Norma Shearer takes the lessons to heart only too well. She leaves stalwart beau, polo playing Leslie Howard, for gambler/racketeer Clark Gable. Gable's a client of Barrymore's who Barrymore got off on a gambit that Johnnie Cochran used successfully defending O.J. Simpson and he's rather full of himself.
Barrymore turns out to be a bit of a snob himself in the end, telling Gable he's not good enough for his little girl. Of course Norma has her own ideas.
This film was the first really big break for Clark Gable. Movie audiences went for his animal magnetism in a big way. Even though Barrymore won the Best Actor Oscar for his performance by virtue of an unforgettable courtroom speech at the finish, it was Gable who got all the newspaper print.
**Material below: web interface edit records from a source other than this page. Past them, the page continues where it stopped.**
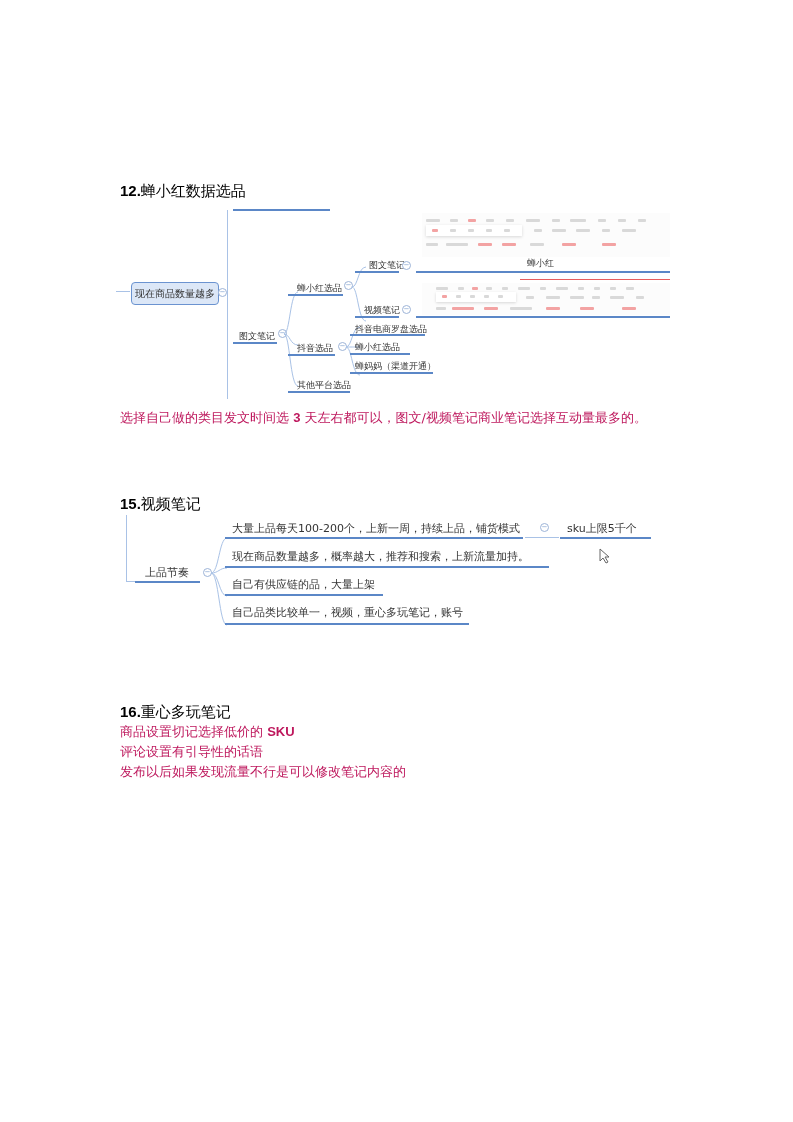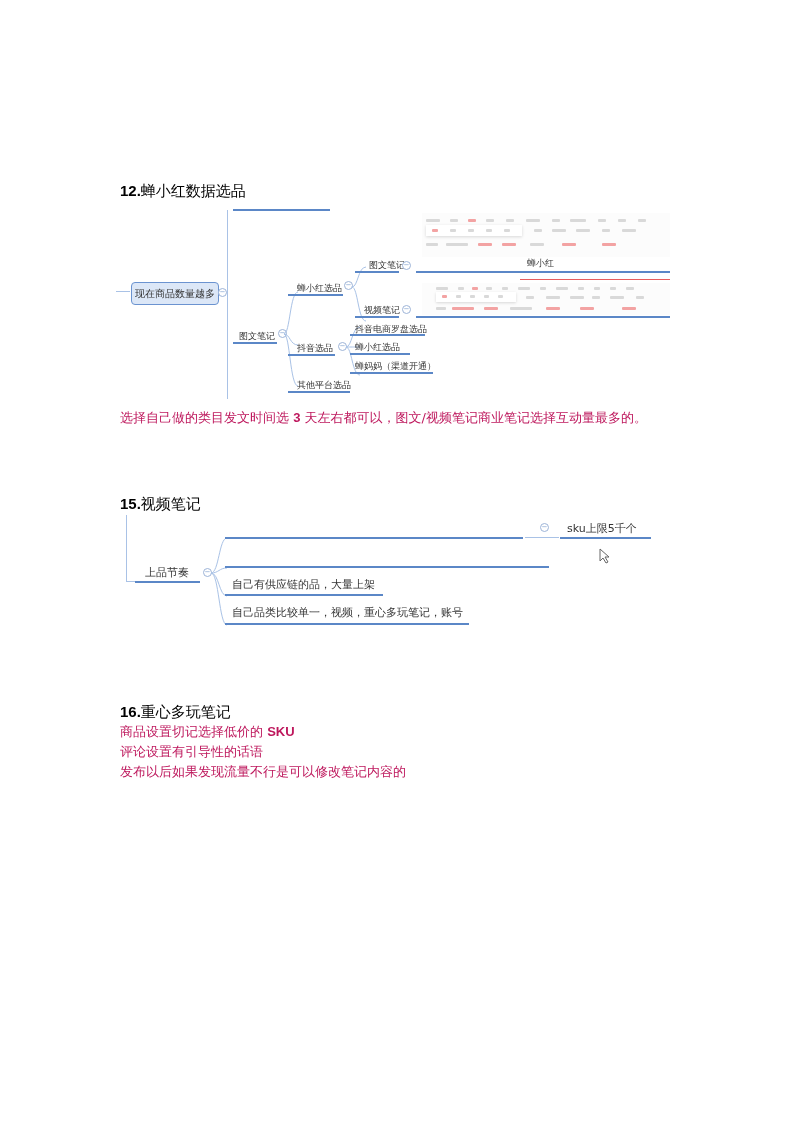--- a/index.html
+++ b/index.html
@@ -171,29 +171,31 @@
   <div class="abs mm-text2" style="left:30px; top:50px;">上品节奏</div>
   <div class="abs line-h" style="left:20px; top:66px; width:65px;"></div>
   <div class="abs collapse" style="left:88px; top:53px;">−</div>
   <svg class="abs" style="left:96px; top:20px;" width="16" height="100">
     <path d="M0 38 C8 38, 8 3, 16 3" stroke="#a9c2e6" fill="none" stroke-width="1"></path>
     <path d="M0 38 C8 38, 8 33, 16 33" stroke="#a9c2e6" fill="none" stroke-width="1"></path>
     <path d="M0 38 C8 38, 8 61, 16 61" stroke="#a9c2e6" fill="none" stroke-width="1"></path>
     <path d="M0 38 C8 38, 8 90, 16 90" stroke="#a9c2e6" fill="none" stroke-width="1"></path>
   </svg>
 
+  <div class="abs mm-text2" style="left:117px; top:6px;">大量上品每天100-200个，上新一周，持续上品，铺货模式</div>
   <div class="abs line-h" style="left:110px; top:22px; width:298px;"></div>
   <div class="abs collapse" style="left:425px; top:8px;">−</div>
   <div class="abs line-thin" style="left:410px; top:22px; width:34px; height:1px;"></div>
   <div class="abs mm-text2" style="left:452px; top:6px;">sku上限5千个</div>
   <div class="abs line-h" style="left:445px; top:22px; width:91px;"></div>
   <svg class="abs" style="left:484px; top:33px;" width="12" height="16">
     <path d="M1 1 L1 13 L4 10 L7 15 L9 14 L6 9 L10 9 Z" fill="#fff" stroke="#666" stroke-width="1"></path>
   </svg>
 
+  <div class="abs mm-text2" style="left:117px; top:34px;">现在商品数量越多，概率越大，推荐和搜索，上新流量加持。</div>
   <div class="abs line-h" style="left:110px; top:51px; width:324px;"></div>
 
   <div class="abs mm-text2" style="left:117px; top:62px;">自己有供应链的品，大量上架</div>
   <div class="abs line-h" style="left:110px; top:79px; width:158px;"></div>
 
   <div class="abs mm-text2" style="left:117px; top:90px;">自己品类比较单一，视频，重心多玩笔记，账号</div>
   <div class="abs line-h" style="left:110px; top:108px; width:244px;"></div>
 </div>
 
 <div class="abs heading" style="left:120px; top:703px;">

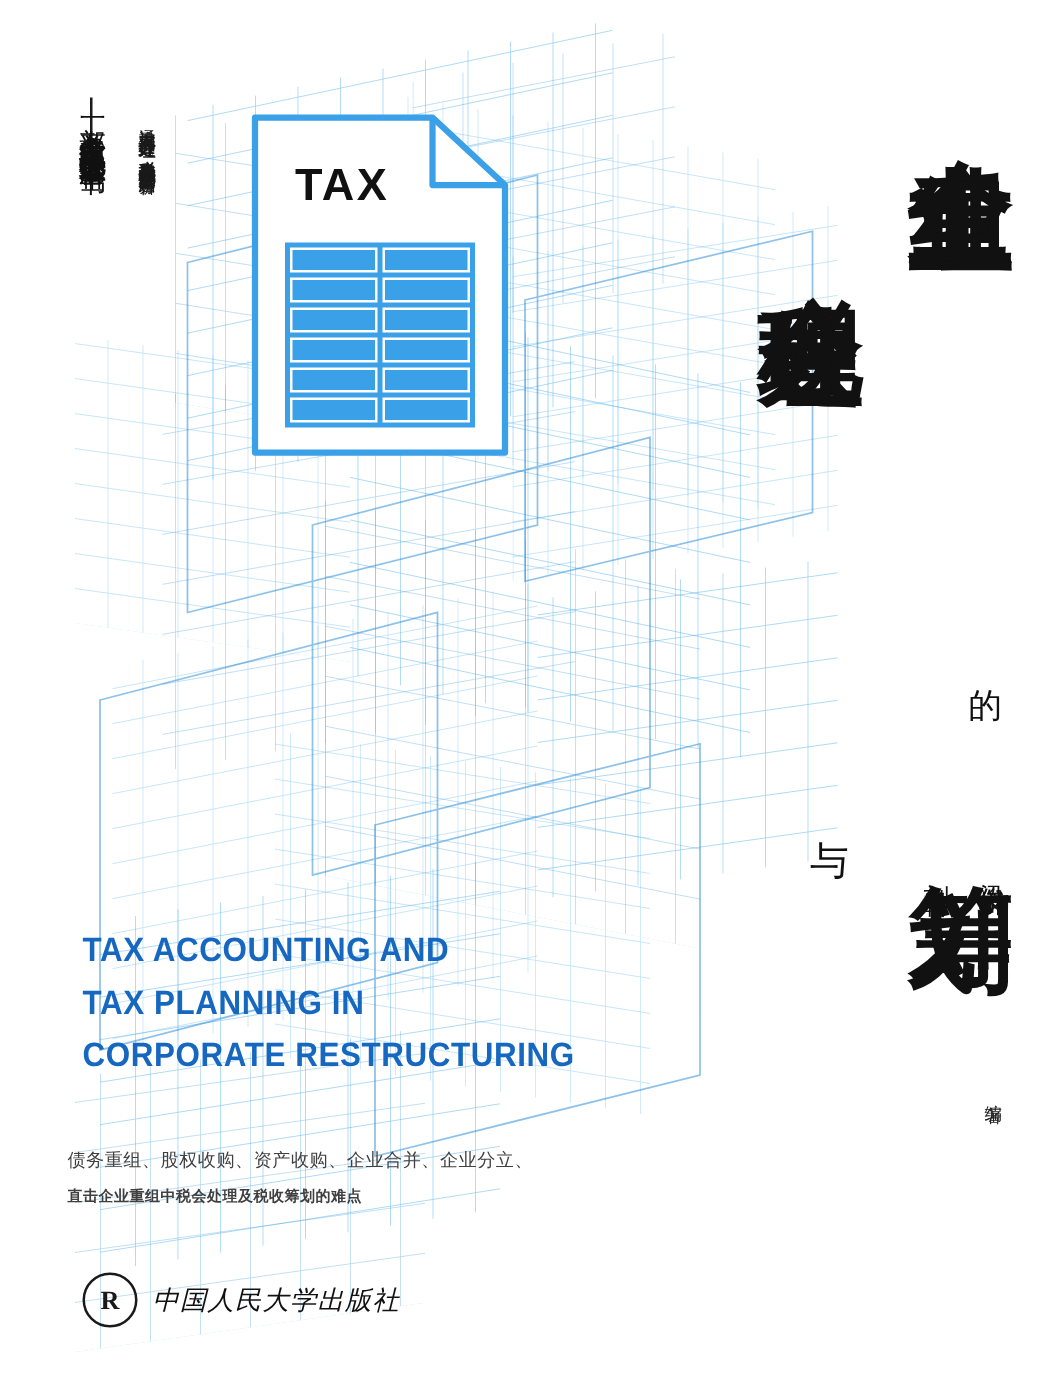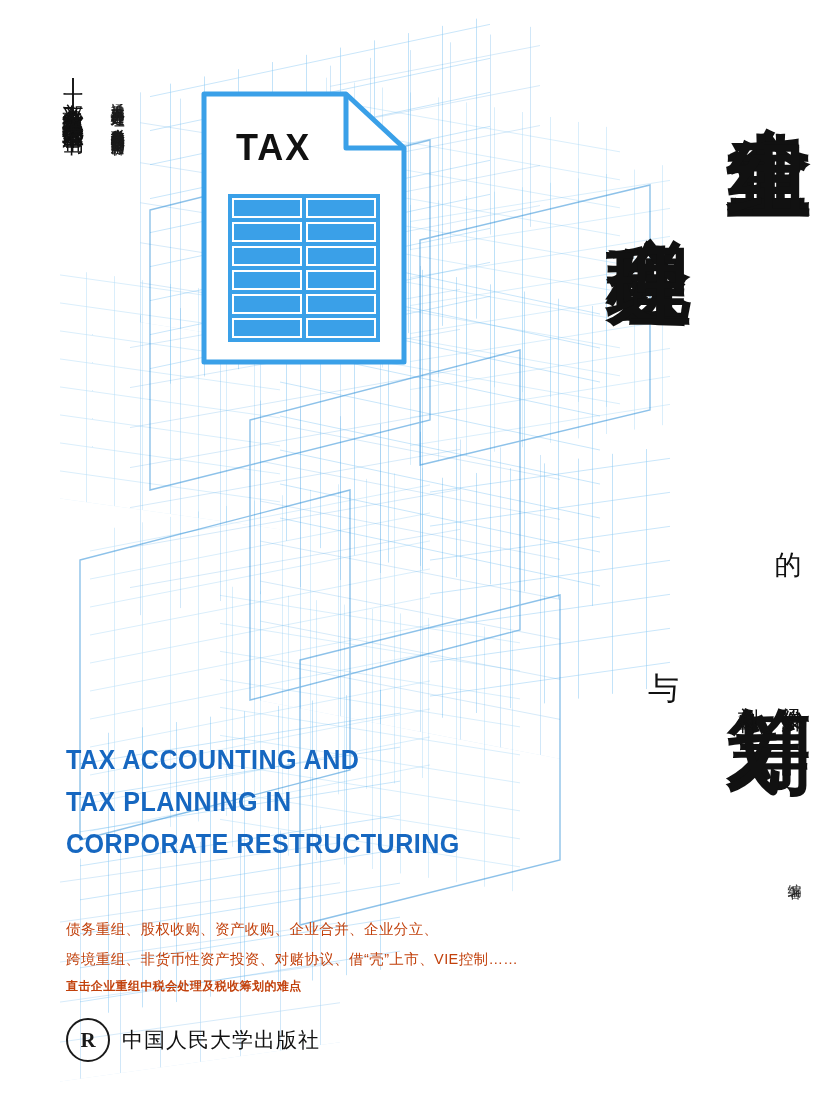--- a/index.html
+++ b/index.html
@@ -165,24 +165,24 @@
     letter-spacing: 0.5px;
     font-family: "Liberation Sans Narrow", "Liberation Sans", sans-serif;
     transform: scaleX(0.93);
     transform-origin: left top;
   }
   .en-title div { white-space: nowrap; }
 
   
   .keywords {
     position: absolute;
-    left: 66px;
+    left: 54px;
     top: 915px;
     width: 520px;
-    color: #c2410c;
+    color: #404040;
     font-size: 14.5px;
     line-height: 2.05;
     letter-spacing: 0.4px;
   }
   .keywords .kw-strong {
     font-weight: 700;
     font-size: 12px;
   }
 
   
@@ -205,20 +205,21 @@
     font-size: 21px;
     font-weight: 700;
     font-family: "Liberation Serif", serif;
     color: #1a1a1a;
   }
   .pub-name {
     font-size: 21px;
     color: #111111;
     letter-spacing: 1px;
     font-family: "Liberation Sans", sans-serif;
+    font-style: italic;
   }
 </style>
 </head>
 <body>
 
 <div class="cover">
 
   <svg class="bg-art" viewBox="0 0 840 1120" xmlns="http://www.w3.org/2000/svg">
     <defs>
       <pattern id="gridA" width="34" height="34" patternUnits="userSpaceOnUse">
@@ -310,21 +311,20 @@
   <div class="author-role">编著</div>
 
   <div class="en-title">
     <div>TAX ACCOUNTING AND</div>
     <div>TAX PLANNING IN</div>
     <div>CORPORATE RESTRUCTURING</div>
   </div>
 
   <div class="keywords">
     <div>债务重组、股权收购、资产收购、企业合并、企业分立、</div>
-    <div>跨境重组、非货币性资产投资、对赌协议、借“壳”上市、VIE控制……</div>
     <div class="kw-strong">直击企业重组中税会处理及税收筹划的难点</div>
   </div>
 
   <div class="publisher">
     <div class="pub-logo">R</div>
     <div class="pub-name">中国人民大学出版社</div>
   </div>
 
 </div>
Norma Shearer got a Best Actress nomination, but lost to fellow MGM contract player Marie Dressler for Min and Bill. A Free Soul which was a pre-Code film, explored the theme of sexual satisfaction ever so gingerly, but in a way after 1935 could not be seen for thirty years on the screen. Shearer is also giving one of her best screen performances.
Leslie Howard I'm afraid had real little to do, but look patient and noble as the society polo player. Howard exuded class and distinction even when he's penniless as in The Petrified Forest. So much the better for him when he's dressed in tails.
A Free Soul is light years better than The Girl Who Had Everything and holds up very well for today's audience.